Practice applied-AI drills in the browser, free
Practice applied-AI drills in the browser, free →Frequently asked questions
What are the most common RAG interview questions?
Chunking strategy and trade-offs, how embeddings and vector search work, when to use hybrid (vector plus keyword) search, what a reranker does, how to debug a confident wrong answer, how to reduce hallucination, and how to evaluate the system, separating retrieval quality from answer quality.
How do you answer a RAG debugging question?

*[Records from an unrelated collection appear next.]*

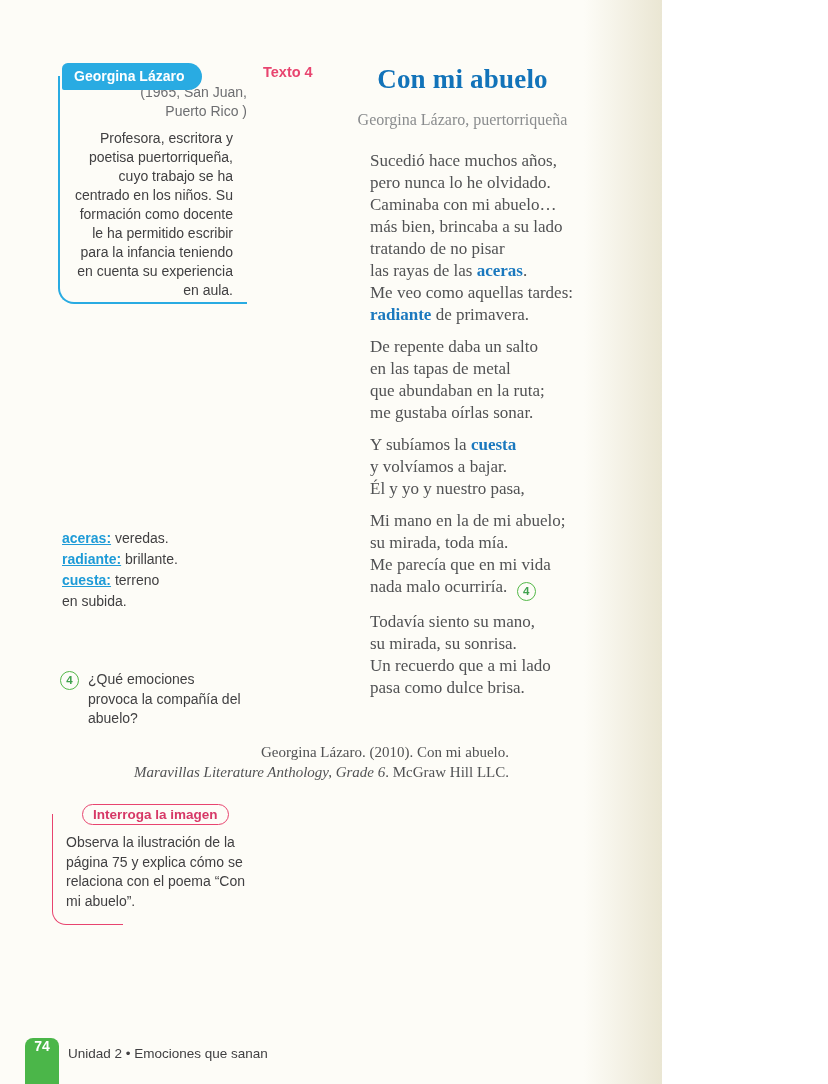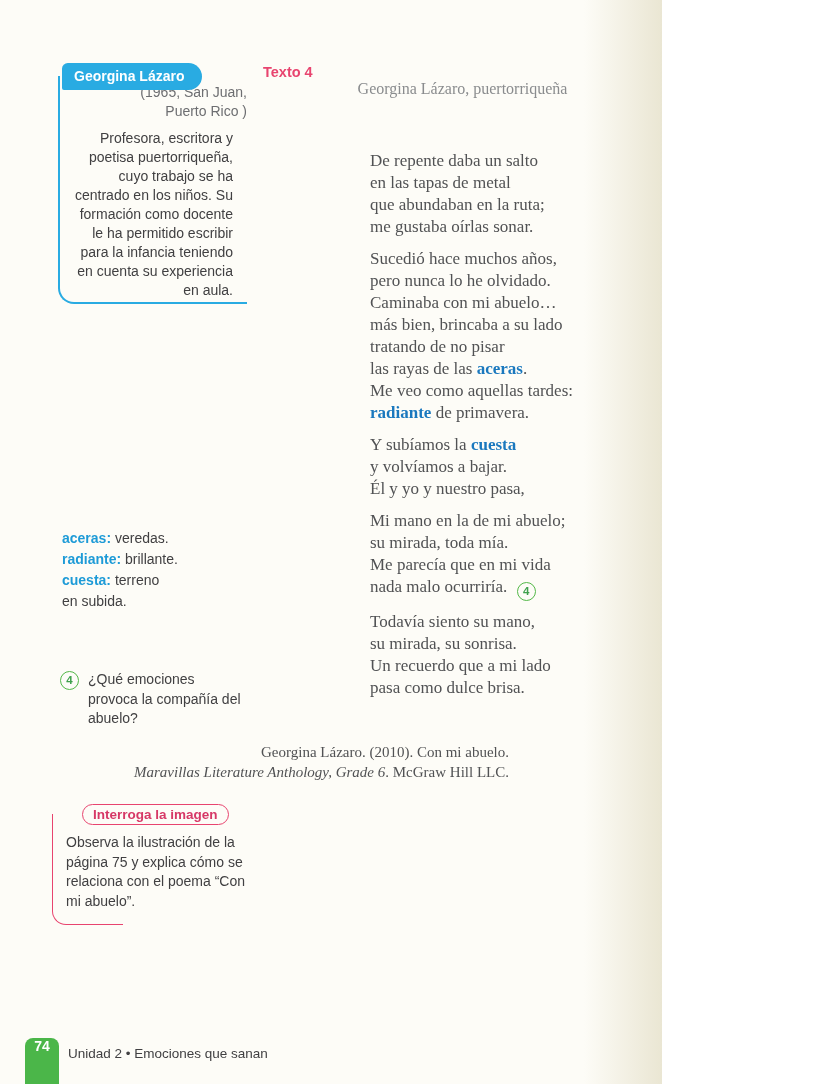"Con mi abuelo" h1 { html: none -> <h1>Con mi abuelo</h1> }
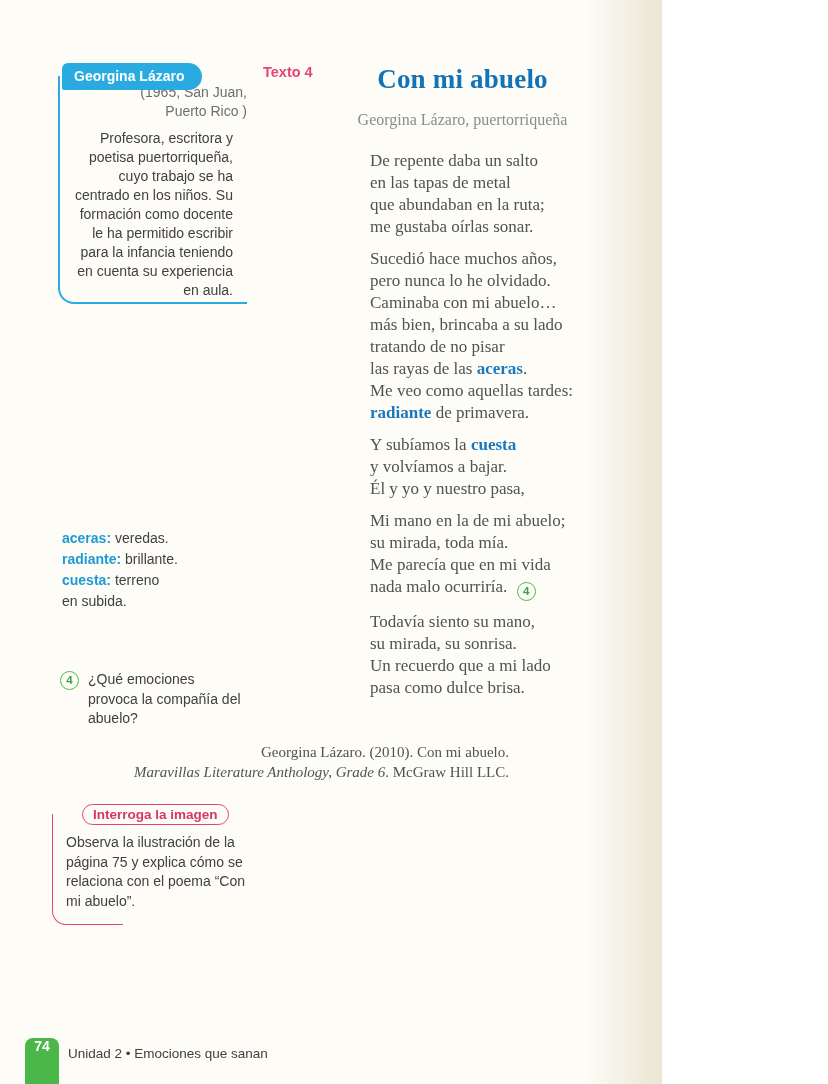"De repente daba un salto" p.stanza { order: before "Sucedió hace muchos años," -> after "Sucedió hace muchos años," }
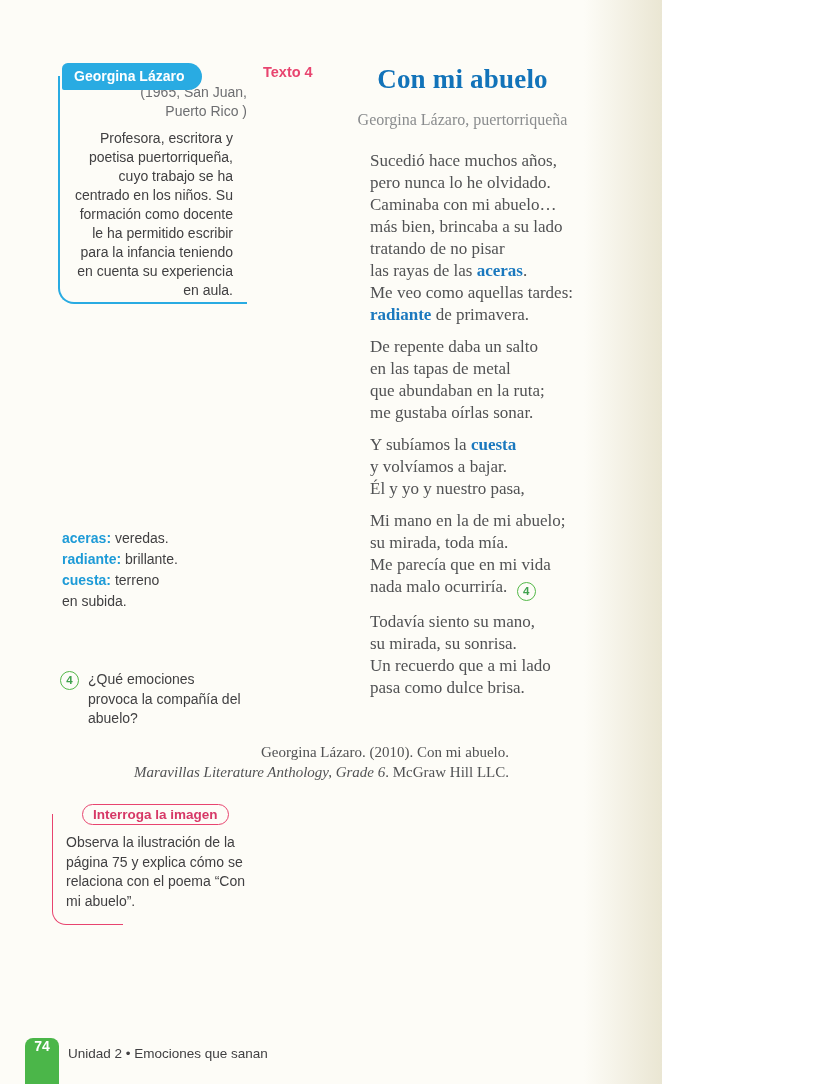"aceras:" .gterm { text-decoration: none -> underline }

Check what was retrieved before blaming the model. A confident wrong answer usually means the right context never reached the model, an upstream retrieval failure. Log the retrieved chunks, decide whether the right context is absent (fix chunking, embeddings, or search) or present but ignored (fix prompting and context assembly).
What is the difference between RAG, fine-tuning, and prompting?
Prompting steers a model with instructions and examples in the context. RAG injects fresh external knowledge at query time via retrieval, ideal for changing or private facts. Fine-tuning adjusts the model weights to change behavior, tone, or format, but it is a poor way to teach new facts. RAG for knowledge, fine-tuning for behavior, prompting for steering.
How do you evaluate a RAG system in an interview answer?
Evaluate retrieval and generation separately. For retrieval, use a labeled set with recall@k and precision@k. For generation, score faithfulness (grounded in the retrieved context) and relevance against a fixed question-and-expected-answer set, often with an LLM-as-judge plus human spot-checks, and run it on every change to catch regressions.